Le logiciel permettrait de partager les agendas, une "solution collaborative pour partager les plannings, s’appuyant sur ce qui a été fait lors de la gestion du Covid", explique l’Agence régionale de santé

"La loi de l’offre et de la demande"

Cette dernière espère que l’arrivée de Hublot permettra de mettre fin à une situation ubuesque : "On assiste à une forme de surenchère. Quand les tableaux de gardes ne sont pas remplis, c’est la loi de l’offre et de la demande et les établissements se mettent involontairement en concurrence, même d’un département à l’autre", explique le représentant de l’ARS.
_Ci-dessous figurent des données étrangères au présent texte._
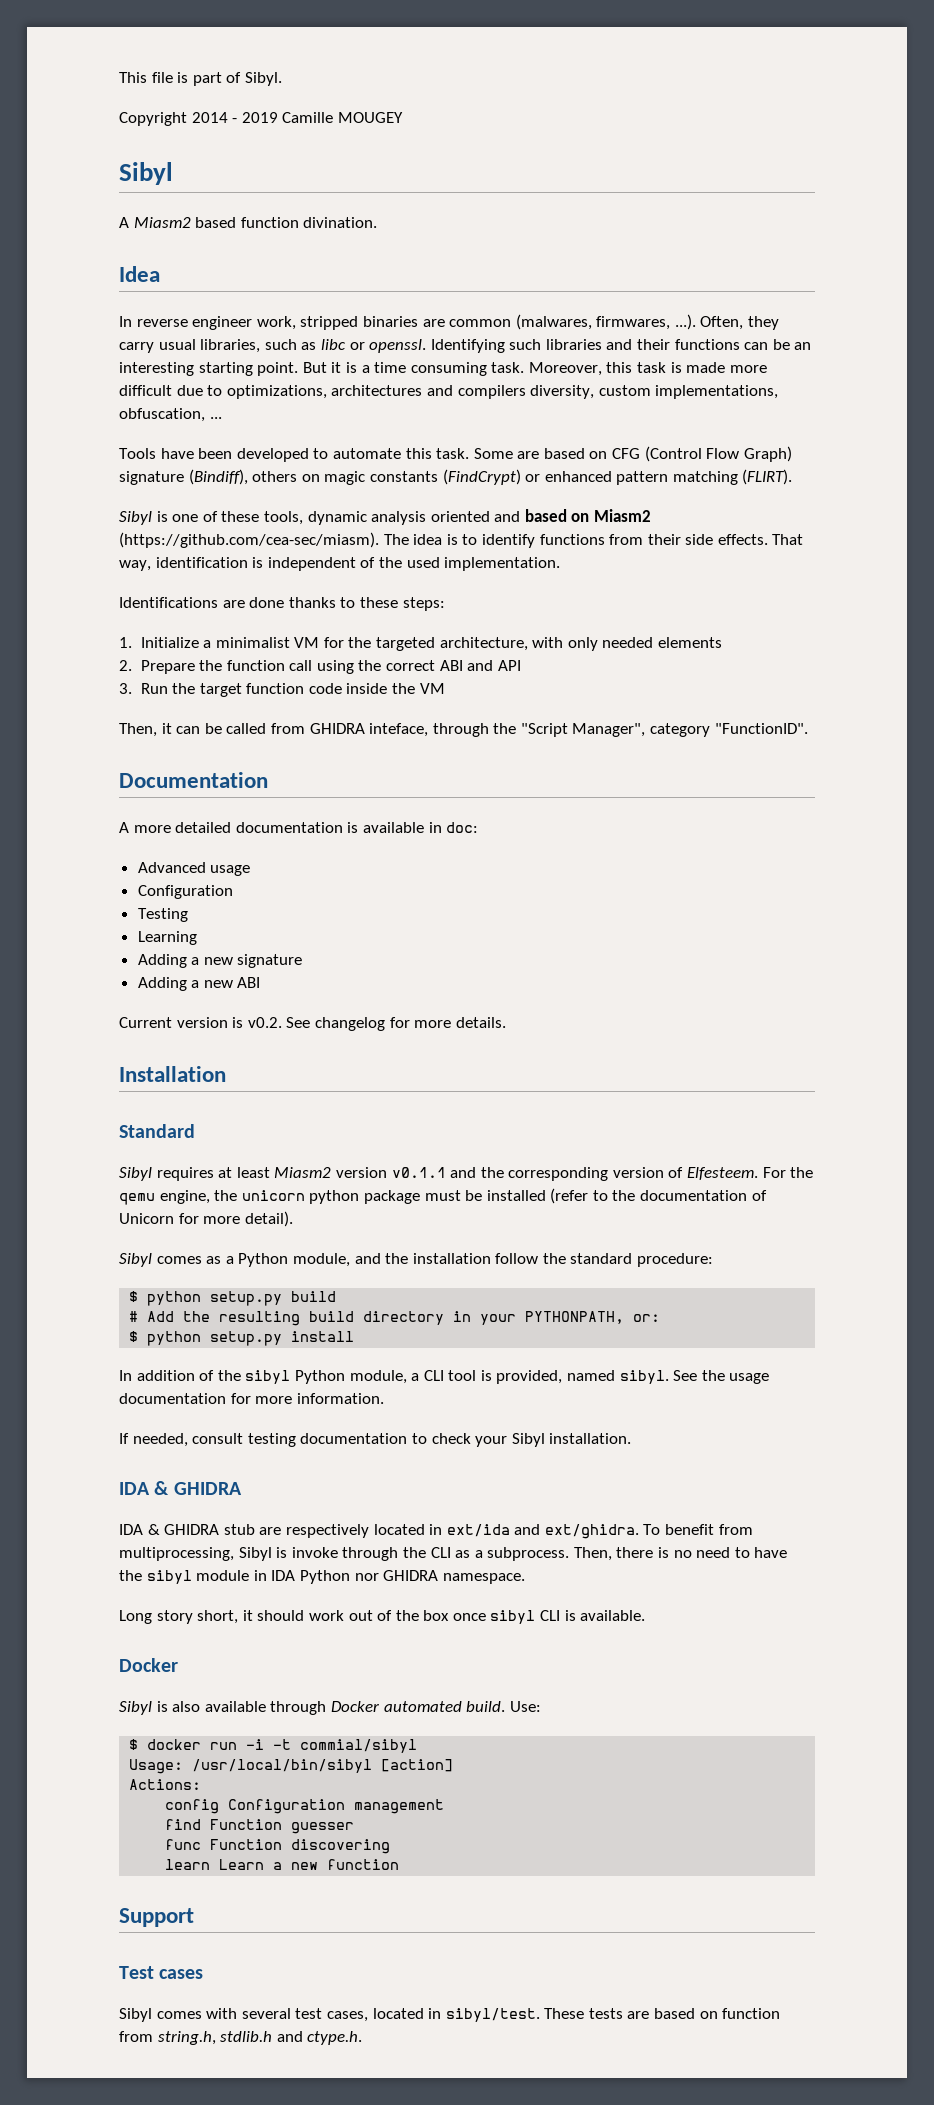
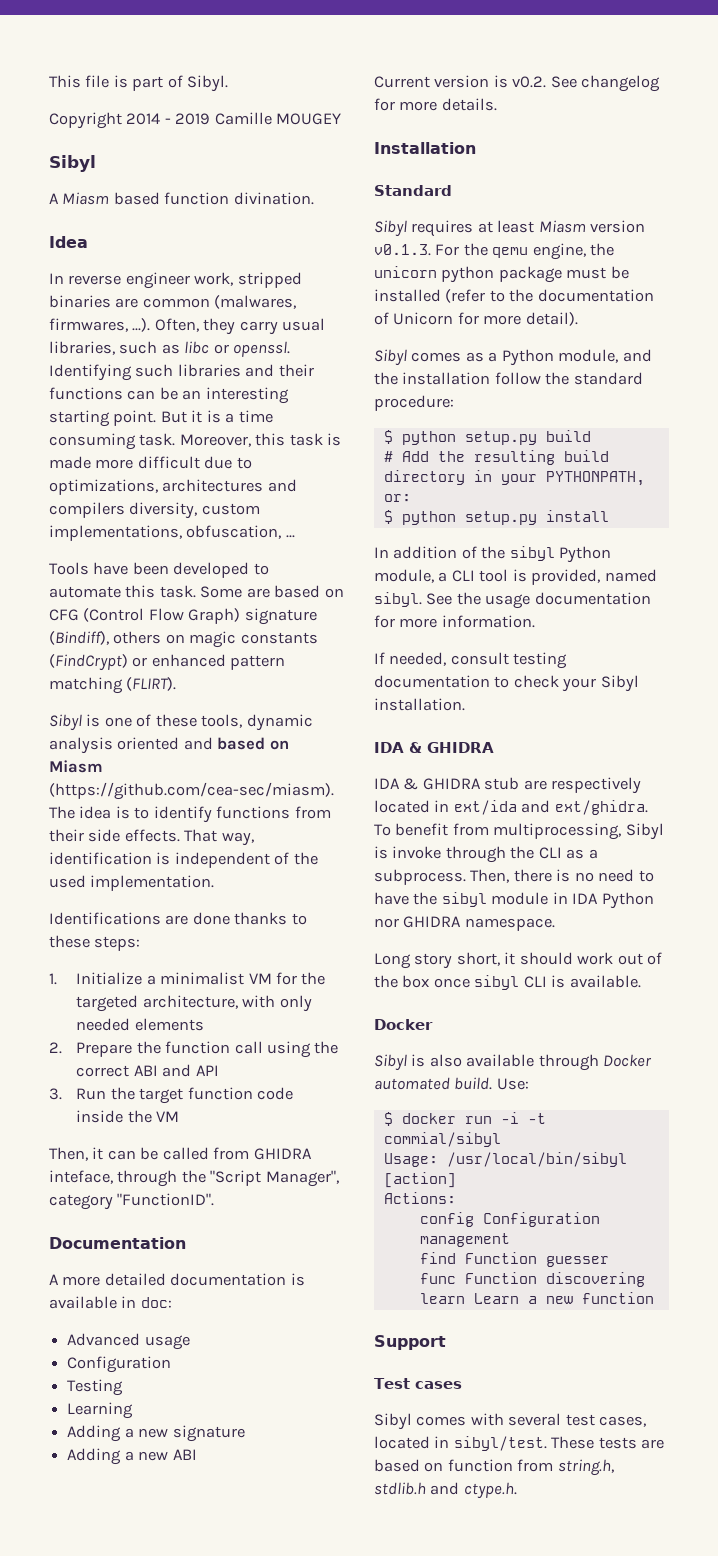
[133,217,191,228] Miasm2 -> [62,192,110,205] Miasm
[594,509,652,522] Miasm2 -> [49,760,103,773] Miasm
[274,1167,759,1181] Miasm2 version v0.1.1 and the corresponding version of Elfesteem. -> [538,220,646,233] [374,244,431,256] Miasm version v0.1.3.

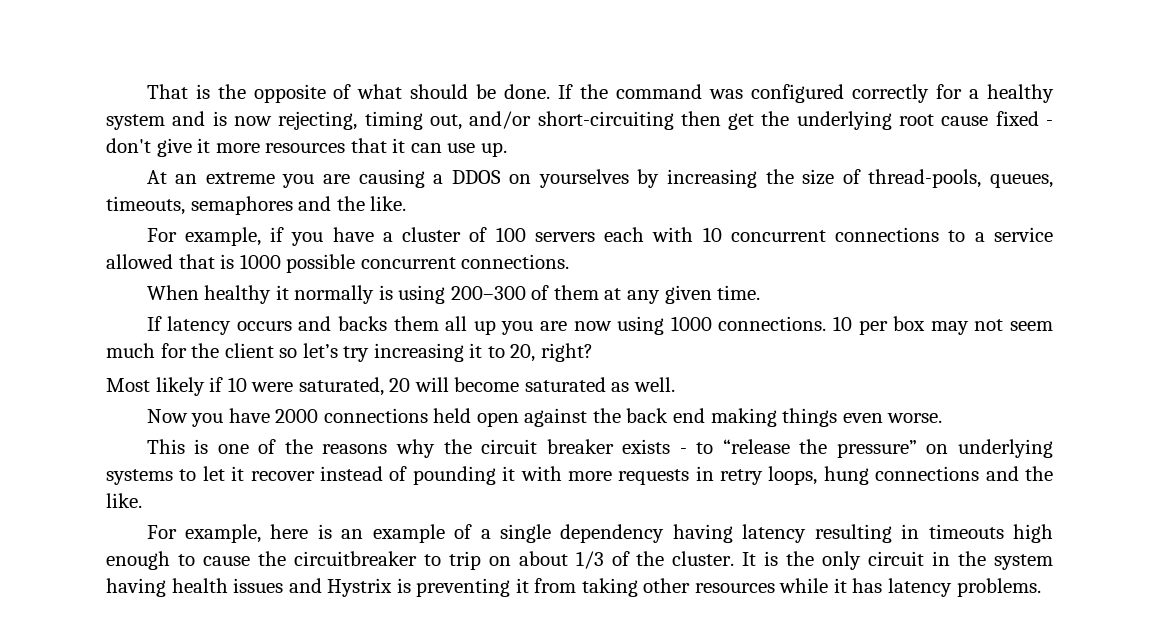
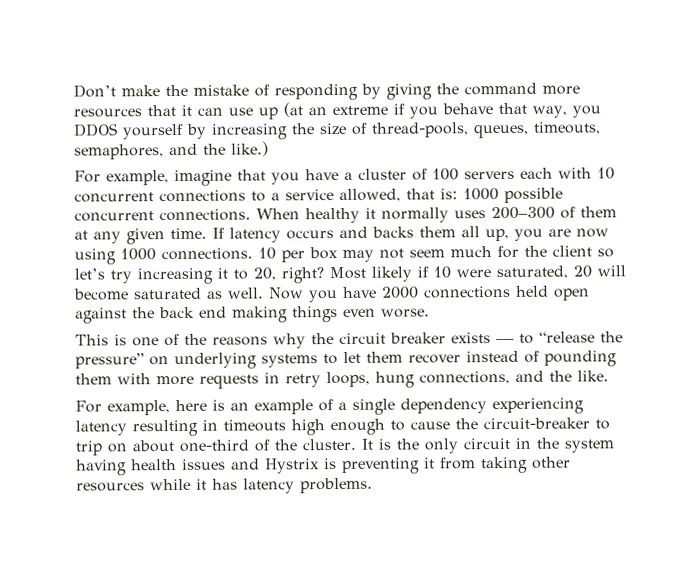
[146,84,1054,103] [106,111,1053,130] [106,138,211,157] That is the opposite of what should be done. If the command was configured correctly for a healthy system and is now rejecting, timing out, and/or short-circuiting then get the underlying root cause fixed - don't give it -> [73,82,537,101] Don’t make the mistake of responding by giving the command
[480,142,507,157] [146,169,629,188] up. // At an extreme you are causing a DDOS on yourselves -> [258,102,601,120] [73,123,184,140] up (at an extreme if you behave that way, you DDOS yourself
[190,196,407,215] [146,227,285,246] semaphores and the like. // For example, if -> [74,141,269,160] [74,169,266,186] semaphores, and the like.) // For example, imagine that
[106,254,235,269] allowed that is -> [339,188,458,202] allowed, that is:
(570, 261) // -> (251, 215) none
[378,285,446,304] is using -> [454,210,486,219] uses
(761, 292) // -> (207, 233) none
[473,320,496,335] up -> [485,228,509,242] up,
(593, 352) // -> (324, 275) none
(675, 384) // -> (264, 293) none
[679,448,687,454] - -> [496,338,514,344] —
[231,466,245,481] it -> [366,351,403,363] them
[502,466,516,481] it -> [75,373,112,385] them
[875,466,980,481] connections -> [419,370,510,385] connections,
[672,524,733,543] having -> [492,397,584,415] experiencing
[293,551,417,566] circuitbreaker -> [483,417,590,430] circuit-breaker
[575,551,604,569] 1/3 -> [179,439,250,452] one-third

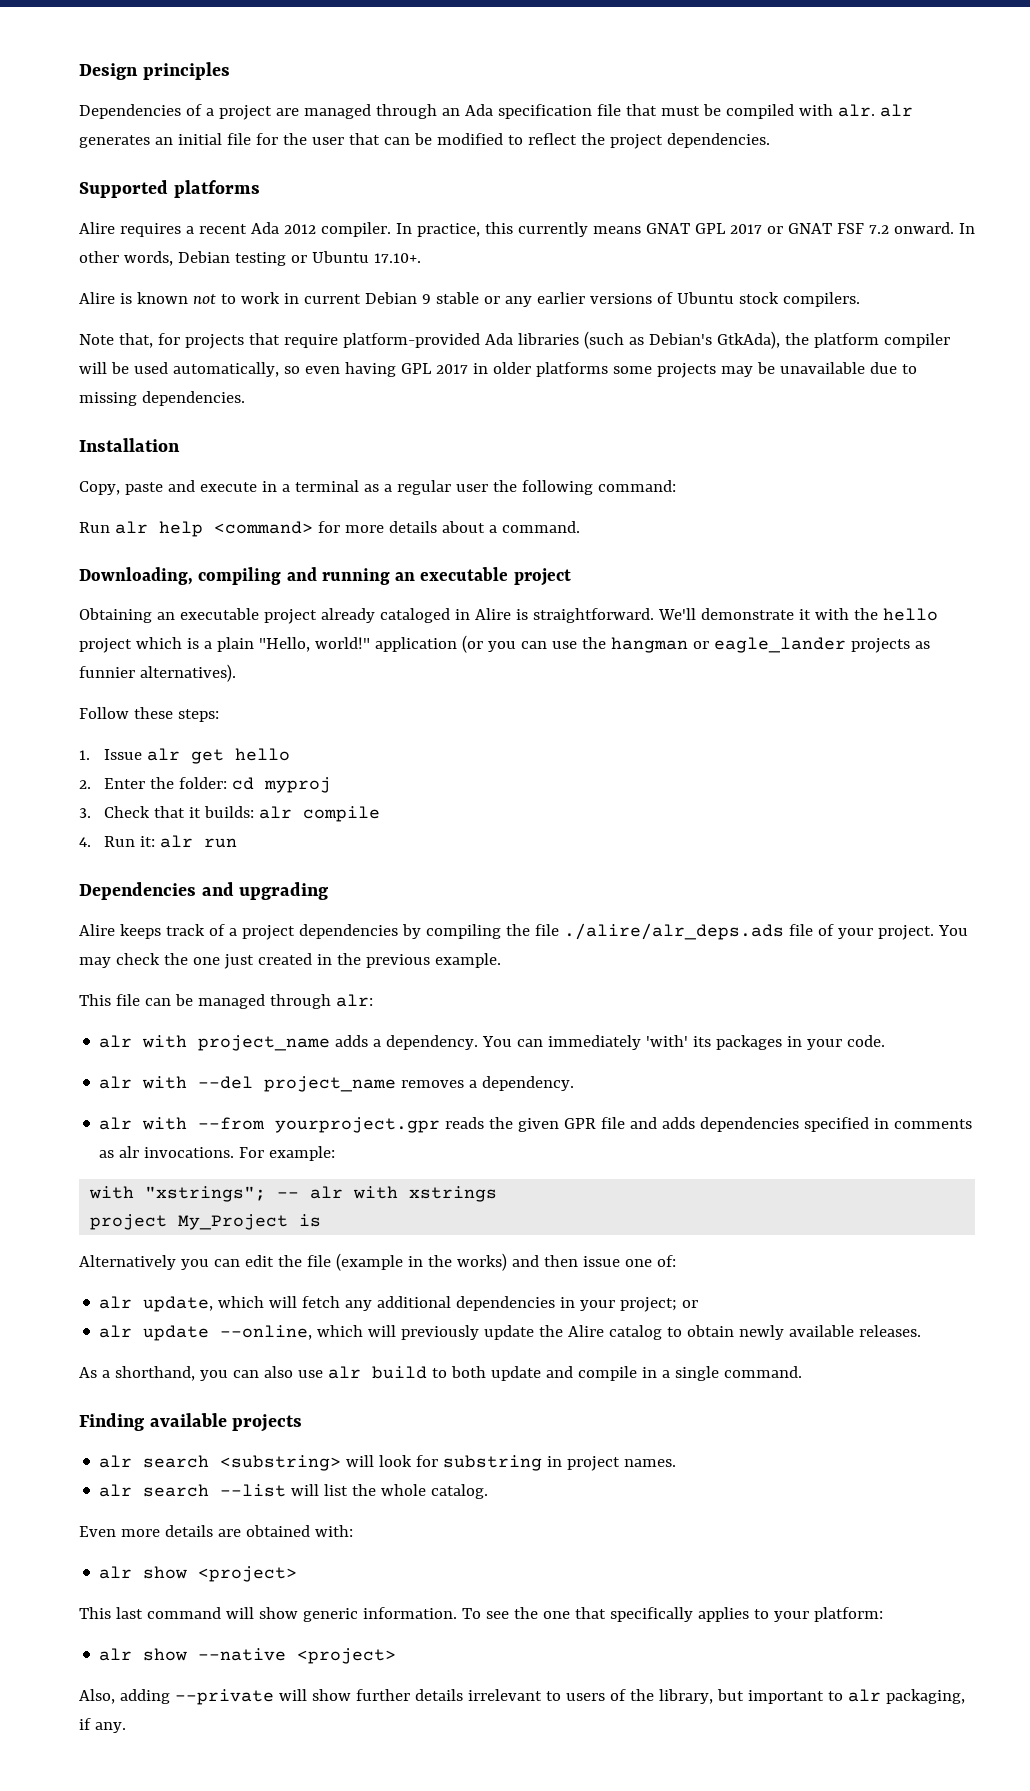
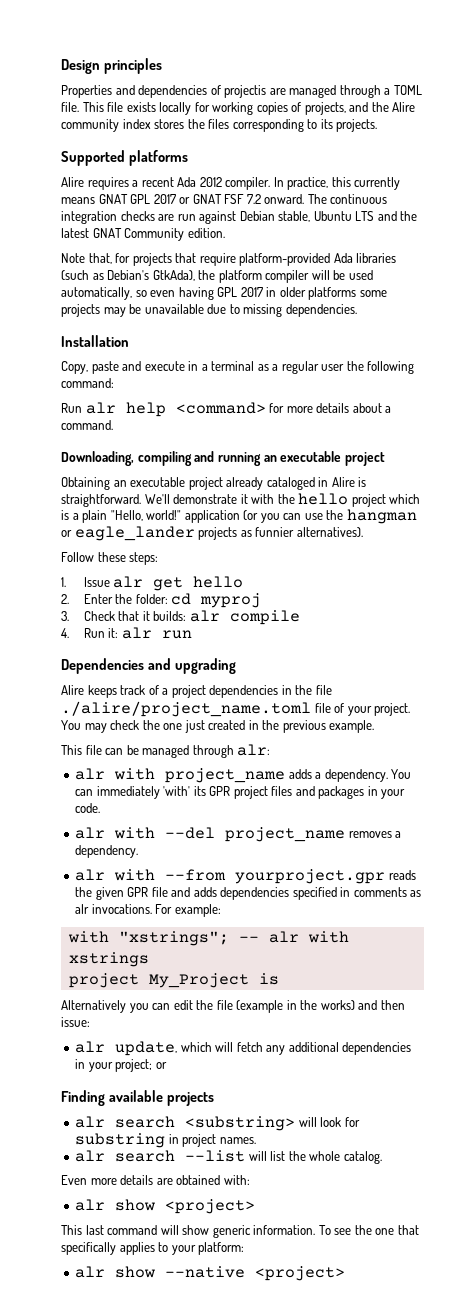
[79,104,913,120] [79,133,770,149] Dependencies of a project are managed through an Ada specification file that must be compiled with alr. alr generates an initial file for the user that can be modified to reflect the project dependencies. -> [61,85,422,98] [61,102,416,115] [61,119,378,132] Properties and dependencies of projectis are managed through a TOML file. This file exists locally for working copies of projects, and the Alire community index stores the files corresponding to its projects.
[958,223,975,234] [79,251,421,266] [79,292,860,307] In other words, Debian testing or Ubuntu 17.10+. // Alire is known not to work in current Debian 9 stable or any earlier versions of Ubuntu stock compilers. -> [307,194,388,204] [61,211,418,224] [61,228,225,241] The continuous integration checks are run against Debian stable, Ubuntu LTS and the latest GNAT Community edition.
[401,923,784,940] by compiling the file ./alire/alr_deps.ads -> [281,685,332,695] [61,701,311,717] in the file ./alire/project_name.toml
(712, 1041) none -> [209,786,315,799] GPR project files and
[582,1255,676,1267] issue one of: -> [61,1017,90,1027] issue:
[99,1325,922,1341] [79,1366,802,1381] // alr update --online, which will previously update the Alire catalog to obtain newly available releases. // As a shorthand, you can also use alr build to both update and compile in a single command. -> (167, 1065) none
[79,1689,965,1705] [79,1718,126,1733] // Also, adding --private will show further details irrelevant to users of the library, but important to alr packaging, if any. -> (346, 1273) none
Le logiciel formalisera et facilitera une pratique déjà en vigueur puisque, comme l’explique Sylvie Marty, "un médecin du Saint-Affricain est dernièrement venu dépanner l’hôpital de Millau".

Dernier point à même de favoriser l’installation de médecins ou de fidéliser les urgentistes déjà en poste : l’incitation financière. "Partout en France, il faut rendre les urgences attractives pour les jeunes médecins, qui sont à la recherche d’un confort de vie, mais aussi travailler sur la retraite et la prise en compte de la pénibilité", affirme Franck Becker pour l’Amuf.

Tout cela afin d’éviter que des situations observées dernièrement dans les services de Bordeaux, Orléans ou Sainte-Marie-d’Oléron, contraints à fermer ou fonctionner en mode dégradé, ne se produisent dans l’Aveyron, avec des conséquences potentielles sur la santé de tous.